▸ **Exercise description**
Show the lines below that contain the string "decoration".

▸ **Material provided**
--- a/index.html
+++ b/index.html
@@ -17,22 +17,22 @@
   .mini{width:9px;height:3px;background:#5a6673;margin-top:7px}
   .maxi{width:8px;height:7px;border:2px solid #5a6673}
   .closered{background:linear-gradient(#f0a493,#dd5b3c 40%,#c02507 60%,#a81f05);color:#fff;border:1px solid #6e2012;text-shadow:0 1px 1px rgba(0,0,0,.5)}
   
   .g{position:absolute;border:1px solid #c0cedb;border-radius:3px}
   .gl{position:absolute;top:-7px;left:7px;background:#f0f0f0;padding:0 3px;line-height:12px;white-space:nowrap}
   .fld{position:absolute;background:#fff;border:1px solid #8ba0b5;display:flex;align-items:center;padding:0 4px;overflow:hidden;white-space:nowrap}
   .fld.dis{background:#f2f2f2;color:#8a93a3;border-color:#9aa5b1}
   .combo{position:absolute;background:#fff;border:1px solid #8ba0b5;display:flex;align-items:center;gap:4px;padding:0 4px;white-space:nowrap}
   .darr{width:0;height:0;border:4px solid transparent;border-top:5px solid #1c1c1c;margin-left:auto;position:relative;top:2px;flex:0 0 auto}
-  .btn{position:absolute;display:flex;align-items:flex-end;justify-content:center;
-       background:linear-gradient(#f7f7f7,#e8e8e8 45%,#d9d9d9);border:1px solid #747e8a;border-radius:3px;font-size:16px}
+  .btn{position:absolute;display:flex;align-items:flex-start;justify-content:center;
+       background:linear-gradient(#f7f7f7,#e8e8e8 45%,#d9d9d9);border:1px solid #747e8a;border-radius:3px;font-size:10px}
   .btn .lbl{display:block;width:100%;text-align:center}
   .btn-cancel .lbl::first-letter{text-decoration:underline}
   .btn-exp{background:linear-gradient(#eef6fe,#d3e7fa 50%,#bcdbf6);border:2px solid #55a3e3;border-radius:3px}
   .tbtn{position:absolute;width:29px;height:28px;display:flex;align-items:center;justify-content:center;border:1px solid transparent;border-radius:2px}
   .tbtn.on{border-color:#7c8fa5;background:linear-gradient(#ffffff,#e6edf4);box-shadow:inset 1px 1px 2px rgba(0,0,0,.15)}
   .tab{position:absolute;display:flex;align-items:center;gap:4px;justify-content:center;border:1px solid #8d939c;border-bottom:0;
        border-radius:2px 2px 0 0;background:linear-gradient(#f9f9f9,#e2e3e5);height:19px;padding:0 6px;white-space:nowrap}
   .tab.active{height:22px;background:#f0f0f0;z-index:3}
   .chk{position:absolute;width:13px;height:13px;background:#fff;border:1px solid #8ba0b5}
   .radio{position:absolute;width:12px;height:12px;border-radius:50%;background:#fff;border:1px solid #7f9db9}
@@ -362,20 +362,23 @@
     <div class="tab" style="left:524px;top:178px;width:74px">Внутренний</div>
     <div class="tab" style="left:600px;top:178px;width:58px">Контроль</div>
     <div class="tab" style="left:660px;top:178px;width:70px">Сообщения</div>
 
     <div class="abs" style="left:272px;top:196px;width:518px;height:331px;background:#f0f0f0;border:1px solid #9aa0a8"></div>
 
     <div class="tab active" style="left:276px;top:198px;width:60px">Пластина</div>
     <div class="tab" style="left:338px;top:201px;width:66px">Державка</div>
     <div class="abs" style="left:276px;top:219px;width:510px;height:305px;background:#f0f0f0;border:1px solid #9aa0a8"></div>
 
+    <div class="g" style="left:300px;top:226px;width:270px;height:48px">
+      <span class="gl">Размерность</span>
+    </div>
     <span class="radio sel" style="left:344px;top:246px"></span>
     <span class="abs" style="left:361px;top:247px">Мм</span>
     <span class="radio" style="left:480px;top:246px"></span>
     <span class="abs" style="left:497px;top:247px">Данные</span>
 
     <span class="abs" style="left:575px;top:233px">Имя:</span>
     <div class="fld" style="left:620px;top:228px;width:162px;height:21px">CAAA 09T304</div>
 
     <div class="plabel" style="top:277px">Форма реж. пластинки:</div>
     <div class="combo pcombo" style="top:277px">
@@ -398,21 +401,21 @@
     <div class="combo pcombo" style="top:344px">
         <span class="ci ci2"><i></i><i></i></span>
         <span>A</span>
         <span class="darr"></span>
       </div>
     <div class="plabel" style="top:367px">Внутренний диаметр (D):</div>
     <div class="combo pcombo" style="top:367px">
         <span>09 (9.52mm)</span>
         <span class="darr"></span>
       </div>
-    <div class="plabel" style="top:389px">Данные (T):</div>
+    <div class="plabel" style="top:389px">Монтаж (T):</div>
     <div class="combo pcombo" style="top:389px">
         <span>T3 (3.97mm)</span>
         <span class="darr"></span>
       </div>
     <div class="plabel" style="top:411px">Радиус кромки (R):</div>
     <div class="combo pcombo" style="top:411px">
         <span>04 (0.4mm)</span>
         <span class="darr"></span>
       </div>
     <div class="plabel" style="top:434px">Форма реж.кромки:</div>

* * *

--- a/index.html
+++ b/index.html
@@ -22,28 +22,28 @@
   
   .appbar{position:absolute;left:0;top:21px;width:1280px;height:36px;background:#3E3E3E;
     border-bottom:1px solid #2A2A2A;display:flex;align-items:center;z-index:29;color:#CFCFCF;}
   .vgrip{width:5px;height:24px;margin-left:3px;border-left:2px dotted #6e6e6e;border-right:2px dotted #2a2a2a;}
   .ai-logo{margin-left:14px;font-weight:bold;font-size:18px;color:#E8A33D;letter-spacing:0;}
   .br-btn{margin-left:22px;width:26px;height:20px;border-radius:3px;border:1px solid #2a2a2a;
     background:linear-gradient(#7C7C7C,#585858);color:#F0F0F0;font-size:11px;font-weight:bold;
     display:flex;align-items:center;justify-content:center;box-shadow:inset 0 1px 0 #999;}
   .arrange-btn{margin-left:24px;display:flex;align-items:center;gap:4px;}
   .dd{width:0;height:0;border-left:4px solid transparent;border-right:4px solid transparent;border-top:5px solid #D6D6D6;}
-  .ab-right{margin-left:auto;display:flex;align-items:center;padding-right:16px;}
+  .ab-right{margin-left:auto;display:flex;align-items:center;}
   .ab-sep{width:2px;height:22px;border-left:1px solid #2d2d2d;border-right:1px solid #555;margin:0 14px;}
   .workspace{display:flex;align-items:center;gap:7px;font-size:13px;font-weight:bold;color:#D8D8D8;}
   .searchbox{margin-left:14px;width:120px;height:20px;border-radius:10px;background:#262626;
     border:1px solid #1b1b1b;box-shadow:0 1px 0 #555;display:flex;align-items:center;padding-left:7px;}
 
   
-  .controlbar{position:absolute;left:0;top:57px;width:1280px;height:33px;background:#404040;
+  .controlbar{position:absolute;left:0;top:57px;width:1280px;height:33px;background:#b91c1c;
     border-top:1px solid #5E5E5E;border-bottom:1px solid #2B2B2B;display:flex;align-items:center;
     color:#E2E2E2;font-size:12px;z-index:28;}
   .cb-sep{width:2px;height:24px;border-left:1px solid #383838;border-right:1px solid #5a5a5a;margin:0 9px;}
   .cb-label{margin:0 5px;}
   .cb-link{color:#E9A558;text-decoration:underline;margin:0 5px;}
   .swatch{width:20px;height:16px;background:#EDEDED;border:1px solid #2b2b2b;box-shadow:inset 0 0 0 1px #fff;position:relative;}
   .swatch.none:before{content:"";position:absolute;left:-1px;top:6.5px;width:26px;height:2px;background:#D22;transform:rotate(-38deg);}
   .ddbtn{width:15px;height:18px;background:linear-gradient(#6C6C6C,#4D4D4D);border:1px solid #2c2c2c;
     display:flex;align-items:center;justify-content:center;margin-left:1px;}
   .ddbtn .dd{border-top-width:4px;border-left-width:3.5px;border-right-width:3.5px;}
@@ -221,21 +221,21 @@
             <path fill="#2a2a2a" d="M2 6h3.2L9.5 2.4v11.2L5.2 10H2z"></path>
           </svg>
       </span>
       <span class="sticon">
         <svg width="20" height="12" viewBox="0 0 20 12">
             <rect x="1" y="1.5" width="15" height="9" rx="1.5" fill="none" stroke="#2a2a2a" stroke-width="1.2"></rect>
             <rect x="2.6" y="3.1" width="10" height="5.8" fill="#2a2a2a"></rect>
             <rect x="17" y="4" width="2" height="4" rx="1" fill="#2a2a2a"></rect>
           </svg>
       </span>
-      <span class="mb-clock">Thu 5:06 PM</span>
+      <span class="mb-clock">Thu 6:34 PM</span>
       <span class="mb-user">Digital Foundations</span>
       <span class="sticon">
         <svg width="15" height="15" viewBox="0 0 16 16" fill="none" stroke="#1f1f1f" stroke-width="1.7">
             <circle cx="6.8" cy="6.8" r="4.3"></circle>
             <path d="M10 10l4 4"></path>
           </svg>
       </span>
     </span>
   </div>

▸ **Solution to the problem**
   .btn-cancel .lbl::first-letter{text-decoration:underline}
   .cb-link{color:#E9A558;text-decoration:underline;margin:0 5px;}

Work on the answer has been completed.